Industry bodies call for tougher regulation to address “excessive” market data fees


Asset managers are calling for stricter rules on market data pricing and licensing, calling it an “essential economic infrastructure” for market participants that ought to be regulated similarly to privatised railways and telecoms grids.

Three industry bodies – the International Council of Securities Associations (ICSA), the European Fund and Asset Management Association (EFAMA), and the Managed Funds Association (MFA) – say in a new report that internationally recognised principles must be set up to address “excessively high market data fees and unfair licensing provisions”.  

They say that exchanges have been hiking market data and related fees year after year, charging several hundred times above the cost, all while global computing and storage costs decline. 

These high prices have forced investors, banks, brokers and dealers to scale back their market access and products. This means only the largest players can afford data, driving out small players and preventing new ones from entering the market. 

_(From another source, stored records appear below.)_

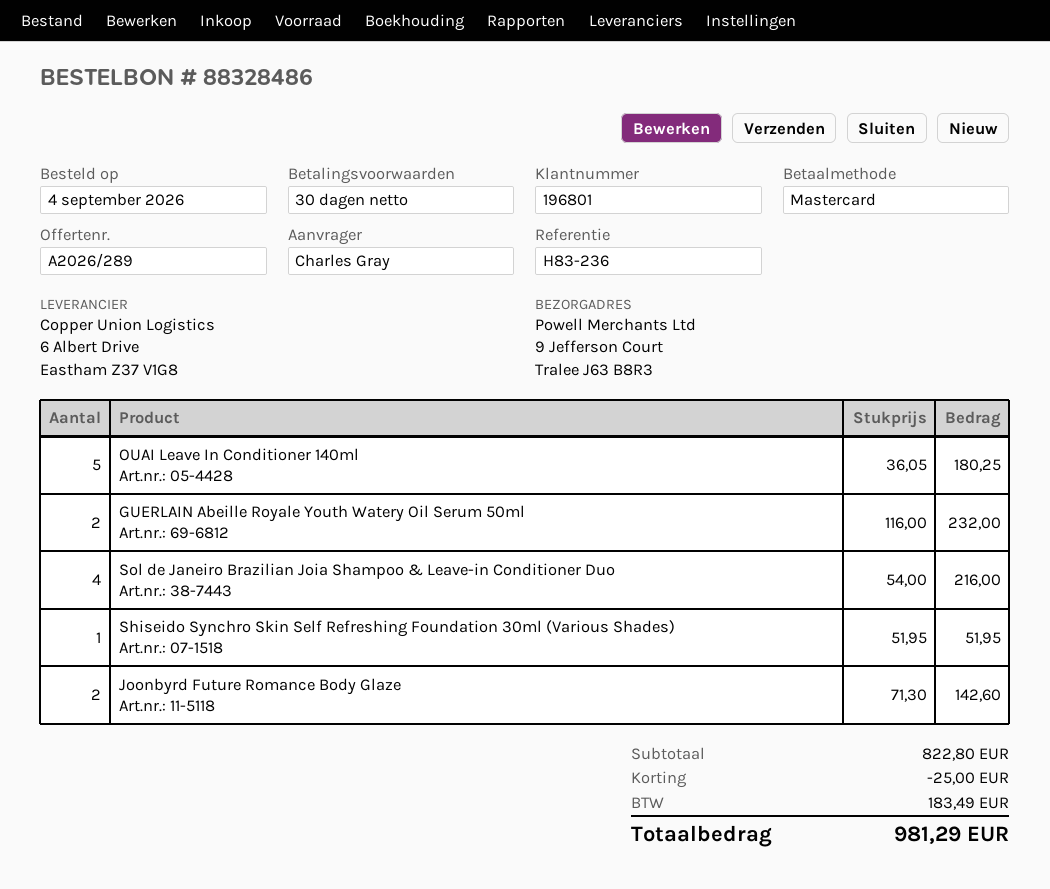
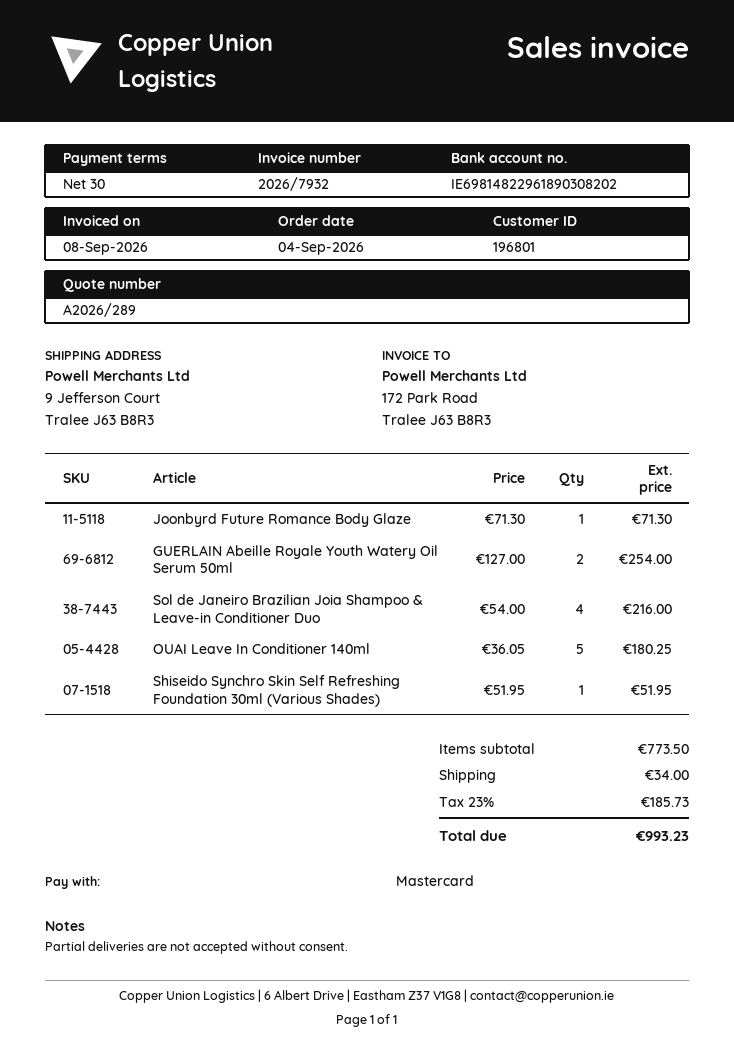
GUERLAIN Abeille Royale Youth Watery Oil Serum 50ml: 2 x 116.00 = 232.00 -> 2 x 127.00 = 254.00
Joonbyrd Future Romance Body Glaze: 2 x 71.30 = 142.60 -> 1 x 71.30 = 71.30
subtotal: 822.80 -> 773.50
discount: 25.00 -> none
shipping: none -> 34.00
tax: 183.49 -> 185.73
total: 981.29 -> 993.23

“Exchanges’ control of the raw market data generated on their platforms allow them to charge market participants ever greater rents with little consequence,” reads the report, noting that investors have a need to purchase data from exchanges in order to satisfy their best execution, order protection, and fiduciary duty obligations.

The report goes on: “The strong position of exchanges in the economy is similar to companies in sectors operating essential economic infrastructure, such as power and telecommunication grids, airports and railways. When essential economic infrastructure is privatised, regulatory requirements are normally imposed to ensure their market power is not abused.”

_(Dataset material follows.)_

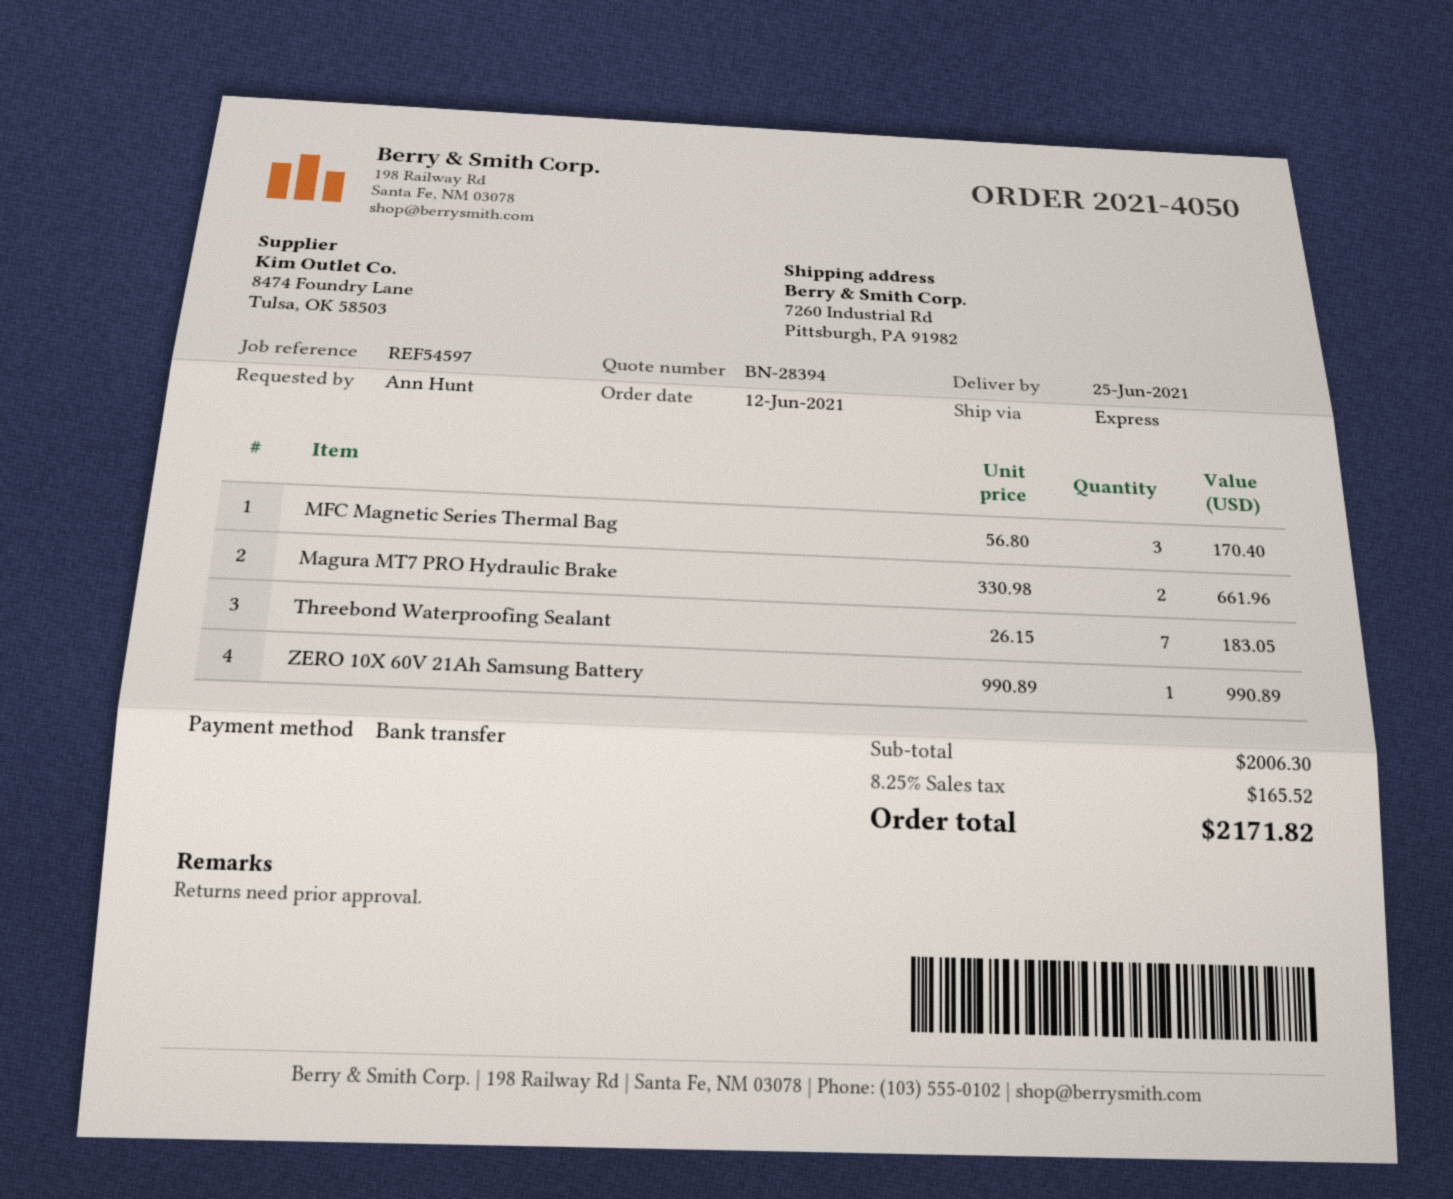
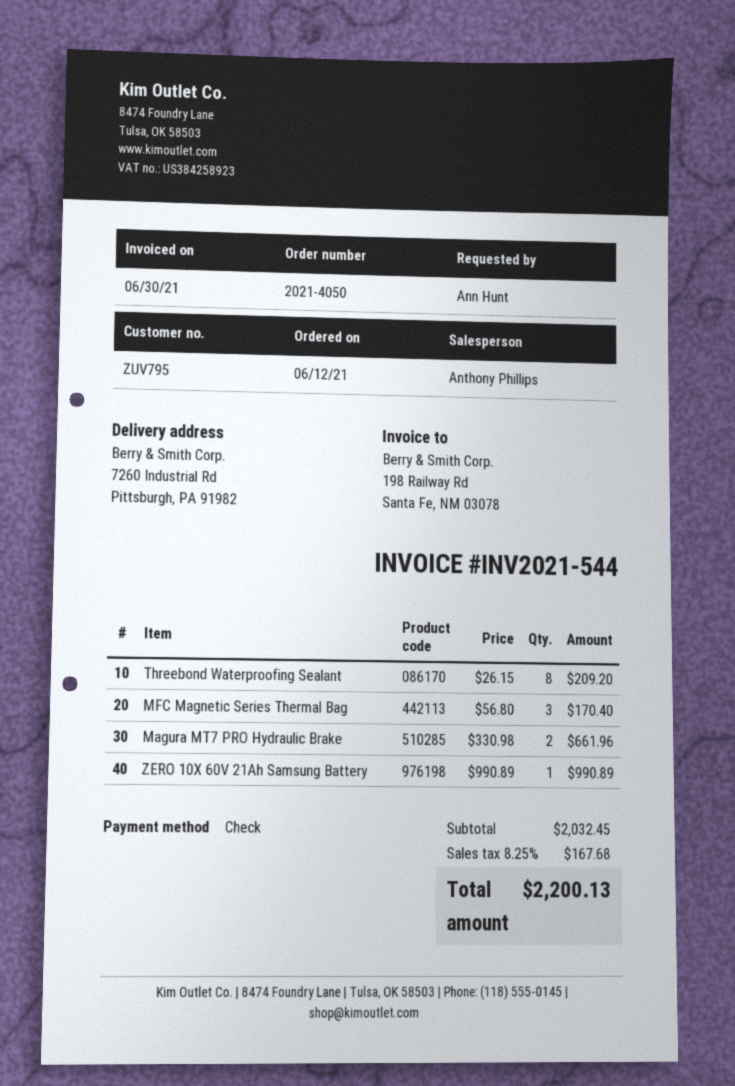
payment method: bank transfer -> cheque
Threebond Waterproofing Sealant: 7 x 26.15 = 183.05 -> 8 x 26.15 = 209.20
subtotal: 2006.30 -> 2032.45
tax: 8.25% = 165.52 -> 8.25% = 167.68
total: 2171.82 -> 2200.13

The report estimates the cost of producing market data ranges from EUR1.5 and EUR10 million per exchange, while the average market data revenues at large US, European and Canadian exchanges are far above EUR100 million per exchange, a figure that is rapidly rising.

Meanwhile, investors are feeling the pain. In a recent survey by IPUG and Cossiom based on 63 European buy and sell-side firms, 40 to 50 per cent of all data users had reduced their data purchase across regions, while 80 per cent knew of cases where financial institutions had eliminated or curtailed investments, due to high costs.

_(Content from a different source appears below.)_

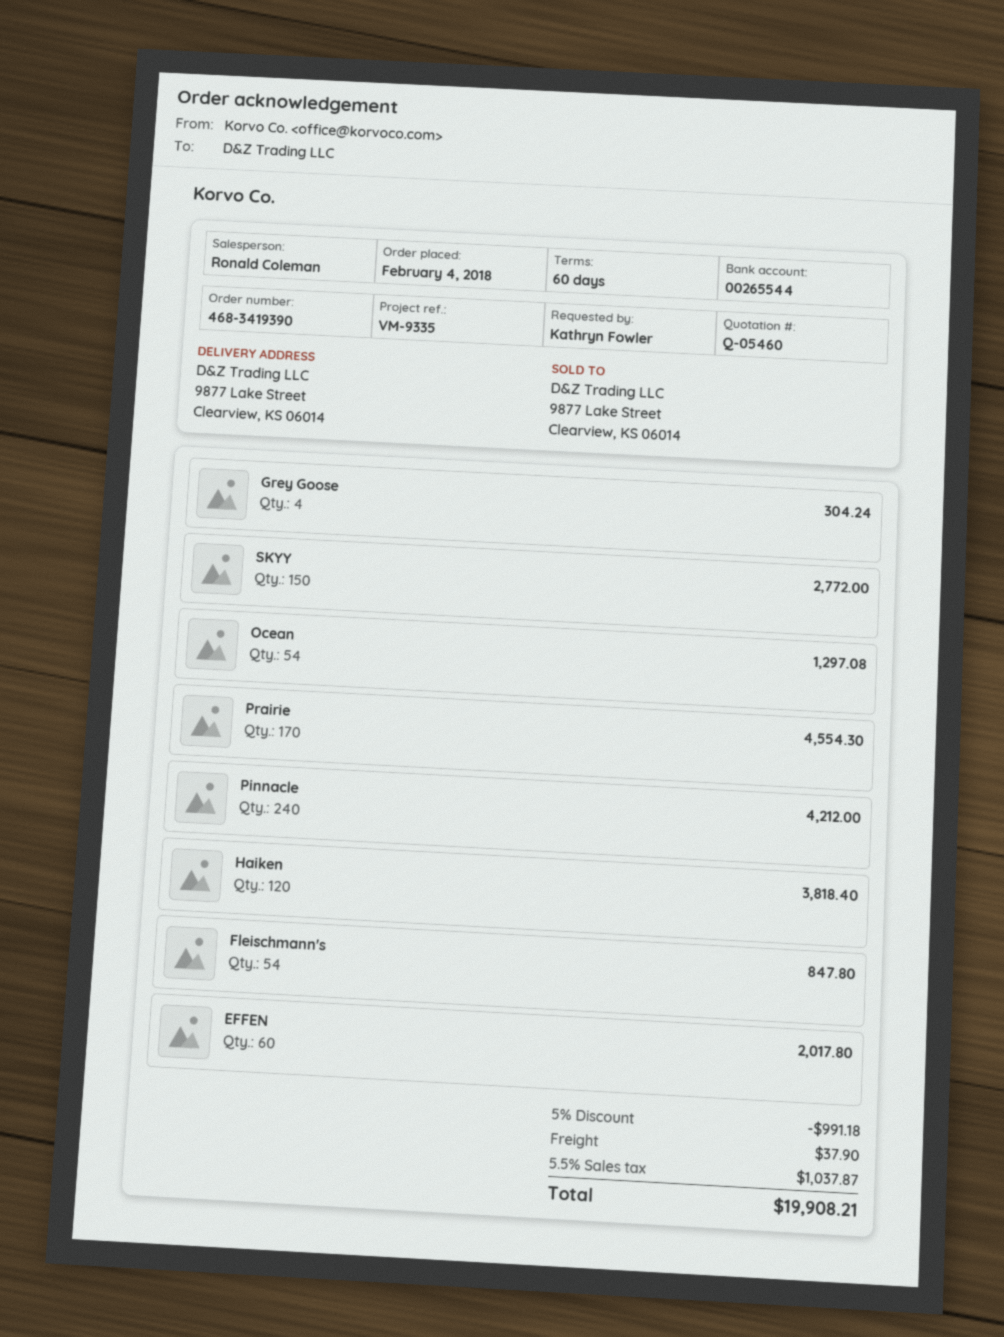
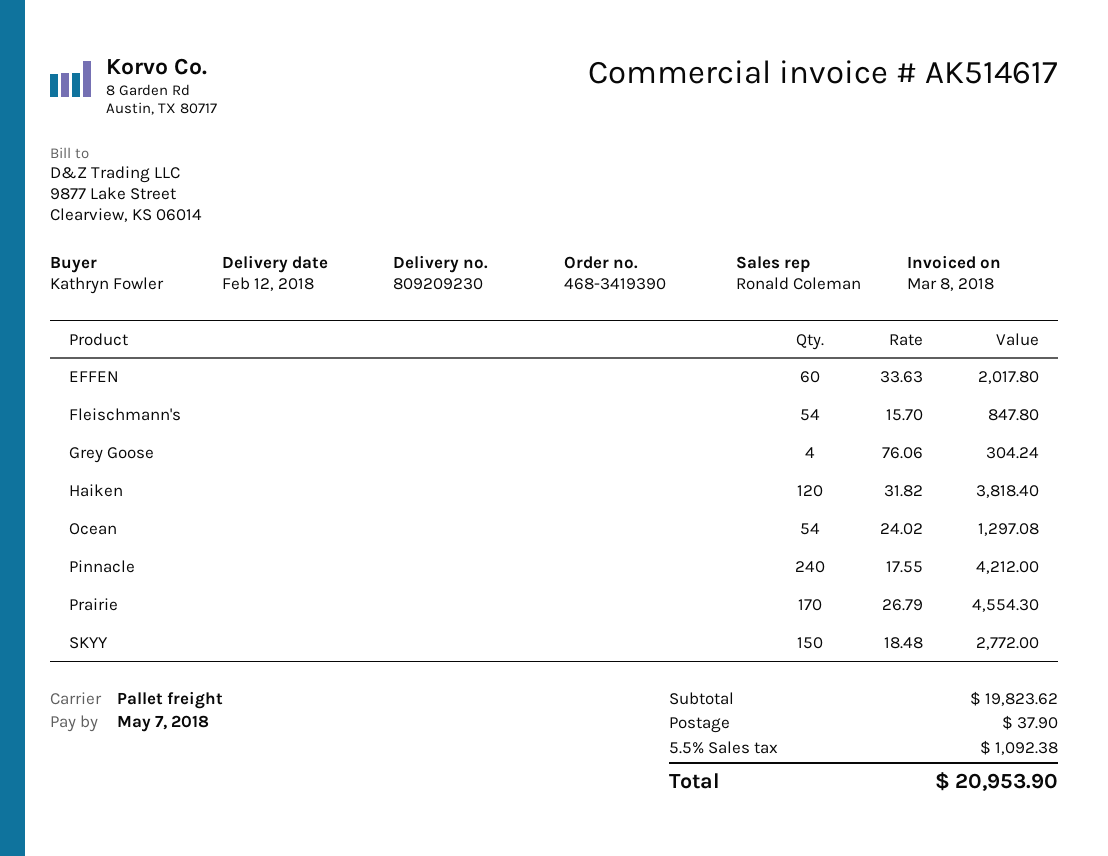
discount: 5% = 991.18 -> none
tax: 5.5% = 1037.87 -> 5.5% = 1092.38
total: 19908.21 -> 20953.90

"The increased cost of data is forcing many asset managers to significantly scale back data purchases. This leads to less informed markets and decreased competition. The high cost of data also negatively affects the net performance of investment funds and, by way of consequence, the return to investors. The recommended principles help remedy this situation and address those concerns," says Tanguy van de Werve, EFAMA director general. 

The report recommends three principles for regulating market data costs. Firstly, the price of market data and connectivity should be based on the costs of producing and distributing the data with a “reasonable mark-up”. In addition, trading venues should standardise key market data contract definitions, and licensing contracts should be simplified to ease the burden of administration on broker-dealers.

“Excessive market data fees harm investors and their beneficiaries, including pension funds who require reliable returns to fund workers' retirement,” said Bryan Corbett, president and CEO of Managed Funds Association. 

“Access to market data enables investors to participate in capital markets, increases liquidity, and better serves all market participants. Market data fees must be closely related to the production costs of the data in the US and around the world." 

Nevertheless, exchanges argue that their fees are reasonable, and that rising costs are not affecting investors. The Federation of European Securities Exchanges (FESE), the trade body for exchanges, said in a white paper last year: “Exchanges are not “the last mile” of market data distribution: changes in market data costs are therefore not necessarily due to exchanges, which are not responsible for mark-ups and/or other fees charged by other participants in the value chain.”

Furthermore, FESE argues that current charging structures for market data are “unlikely to have significant detrimental effects on market outcomes for investors”.

“Fees charged by fund managers to end-investors typically range between 0.3 to 1.5 per cent of assets under management, whereas the portion of such fees attributed to market data only represent 0.001 to 0.005 per cent. Fees ultimately charged by large brokers to end investors represent 2 bp of value of trading, and market data fees represent 1.2 per cent of such fees charged to end investors,” said FESE.